+++ EXTRACTED INFORMATION

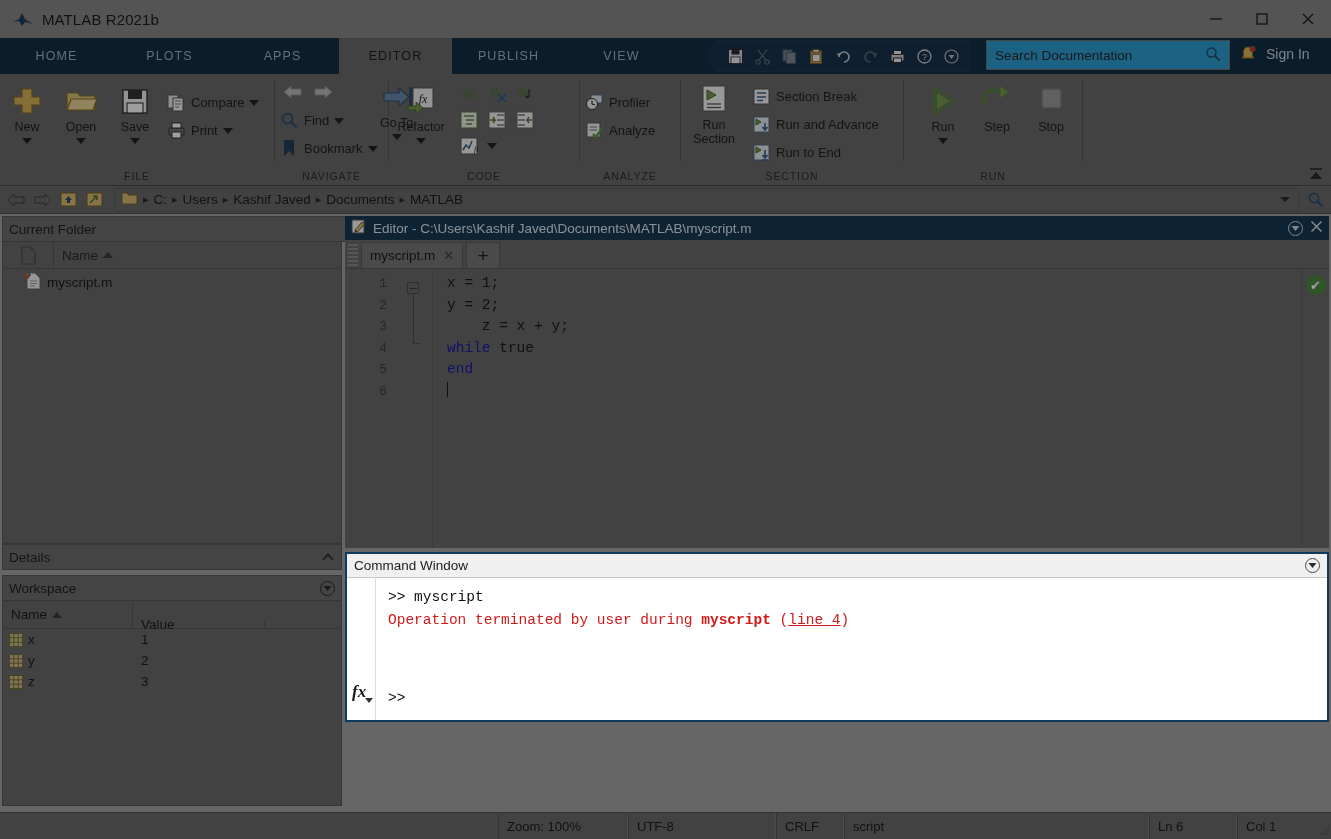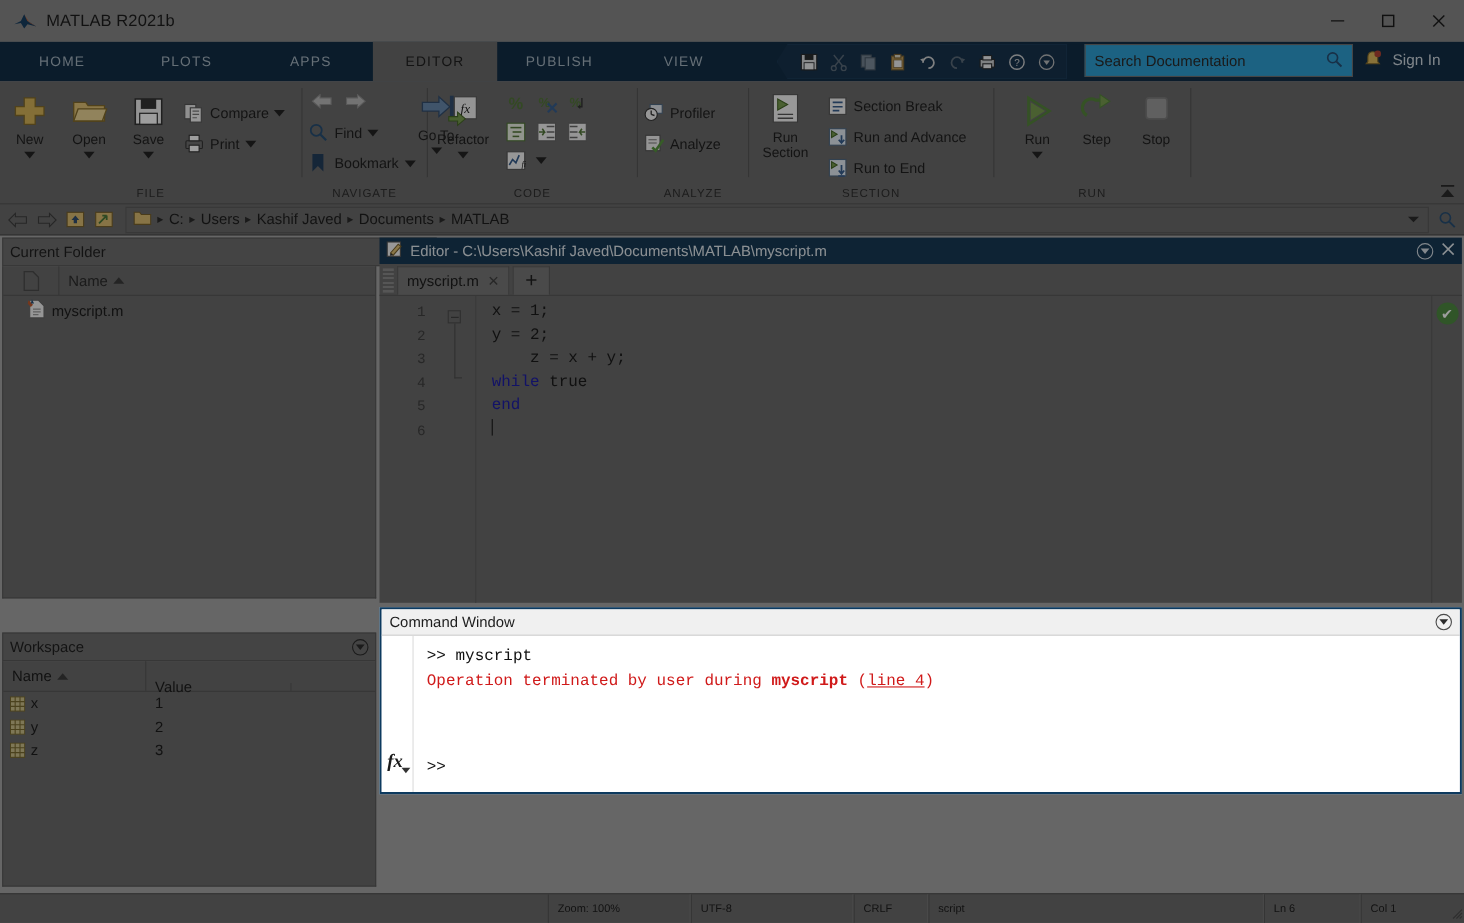"Details" div.details { html: none -> <div> <div> <span>Details</span> <span></span> <span> <svg> <path></path> </svg> </span> </div> </div> }
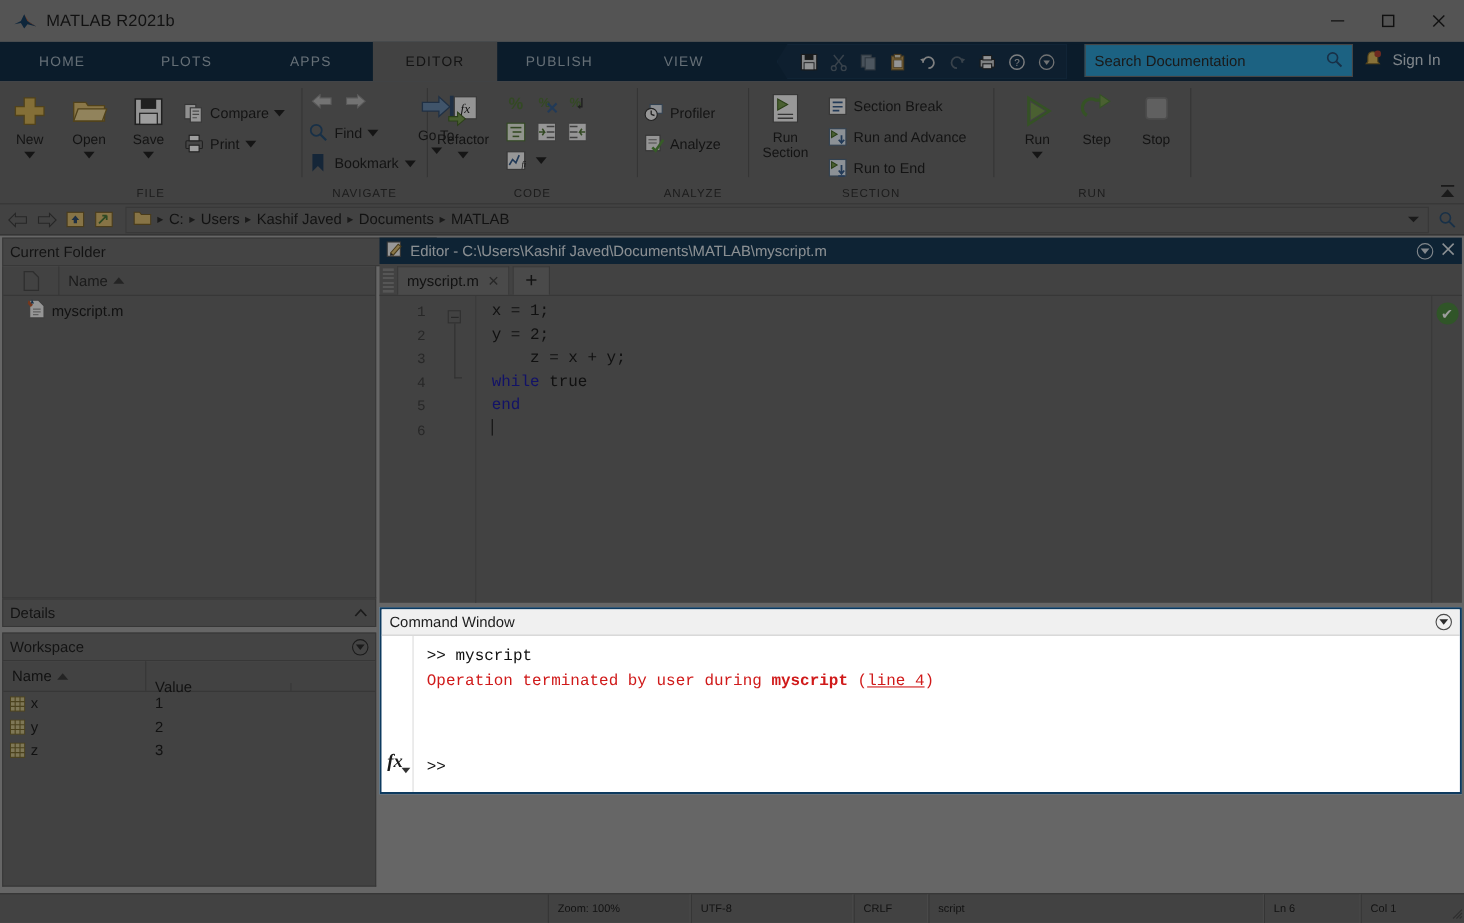"Zoom: 100%" .sb-cell { font-size: 10px -> 13px }
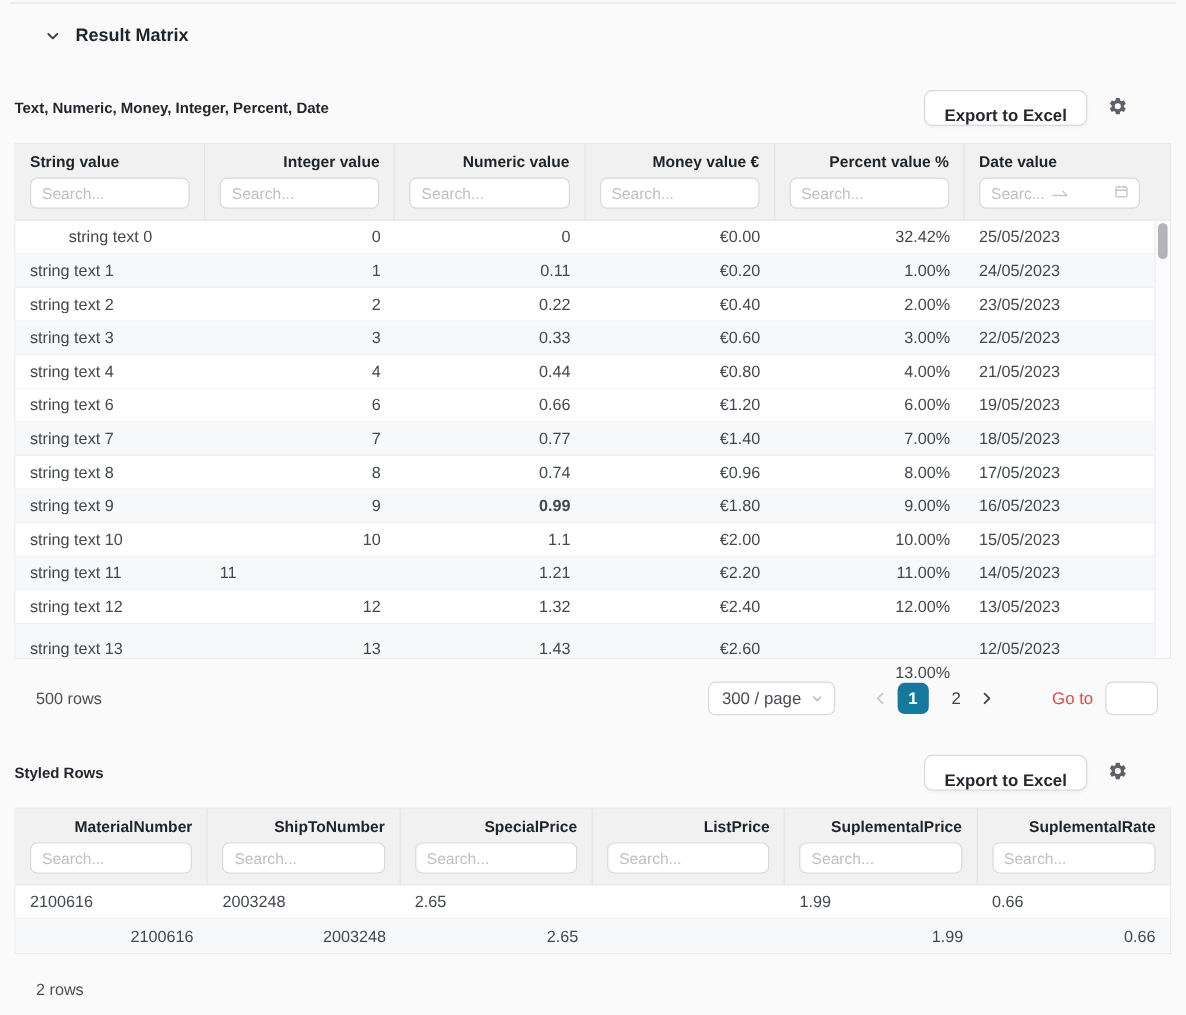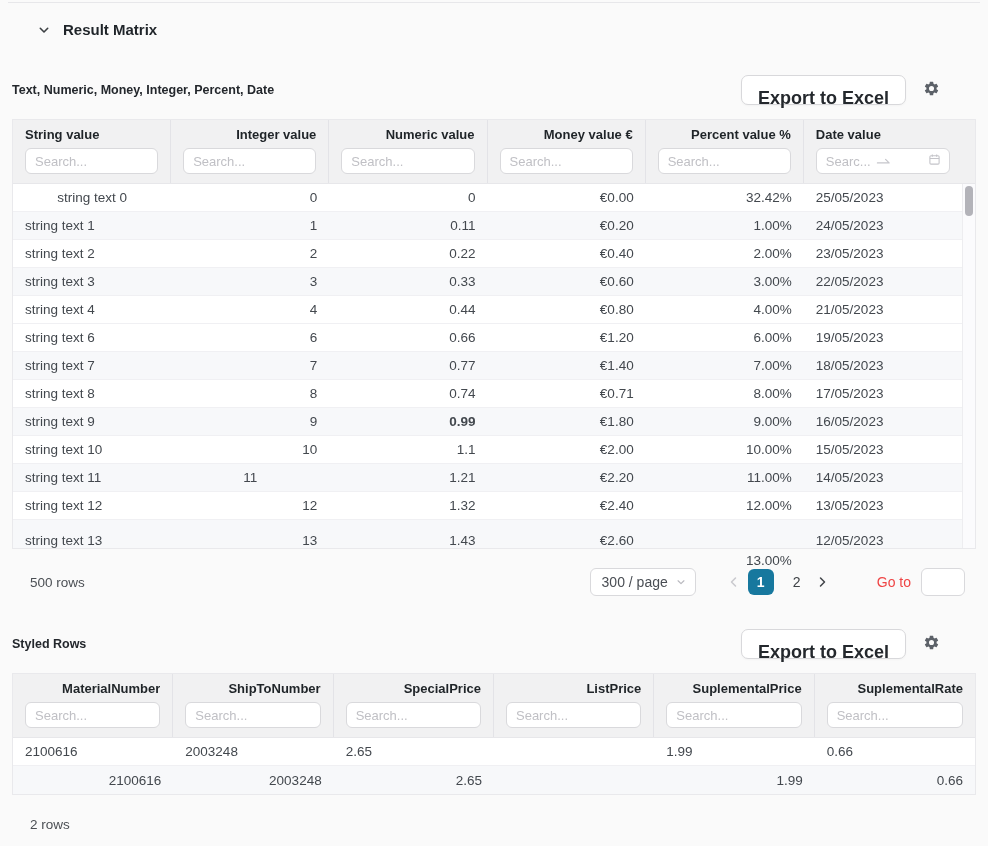"Export to Excel" .btn { font-size: 18px -> 14px }
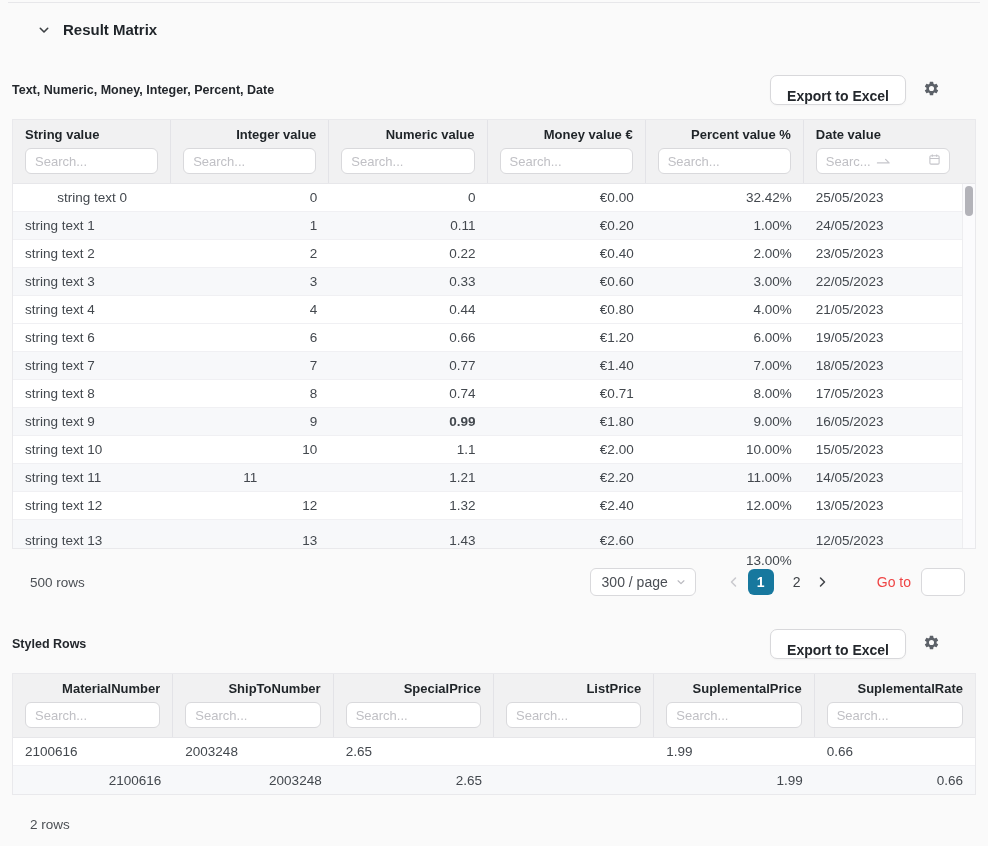"€0.71" div.td { text: €0.71 -> €0.96 }
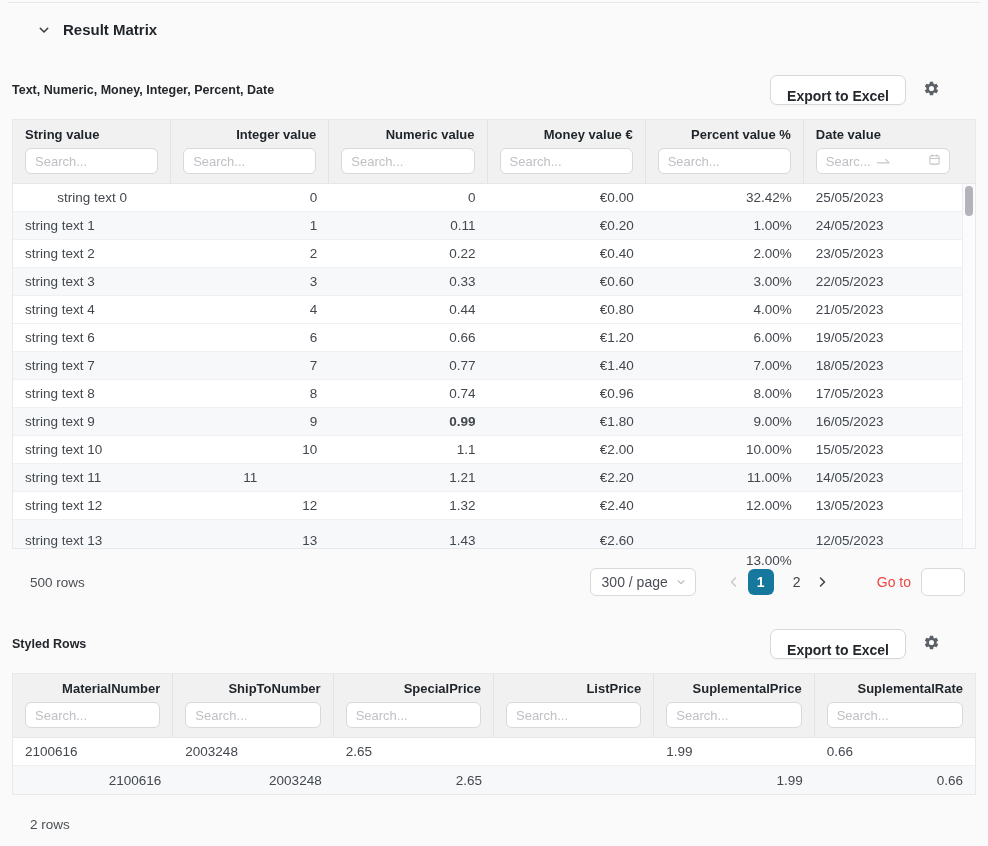"11" div.td { text-align: center -> left }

++++++

### WORK ORDER
Repeat the records in full, exactly as they appear, but with the pictures removed.

### TASK SOLUTION
"Details" div.details { html: none -> <div> <div> <span>Details</span> <span></span> <span> <svg> <path></path> </svg> </span> </div> </div> }
"Zoom: 100%" .sb-cell { font-size: 10px -> 13px }
"Export to Excel" .btn { font-size: 18px -> 14px }
"€0.71" div.td { text: €0.71 -> €0.96 }
"11" div.td { text-align: center -> left }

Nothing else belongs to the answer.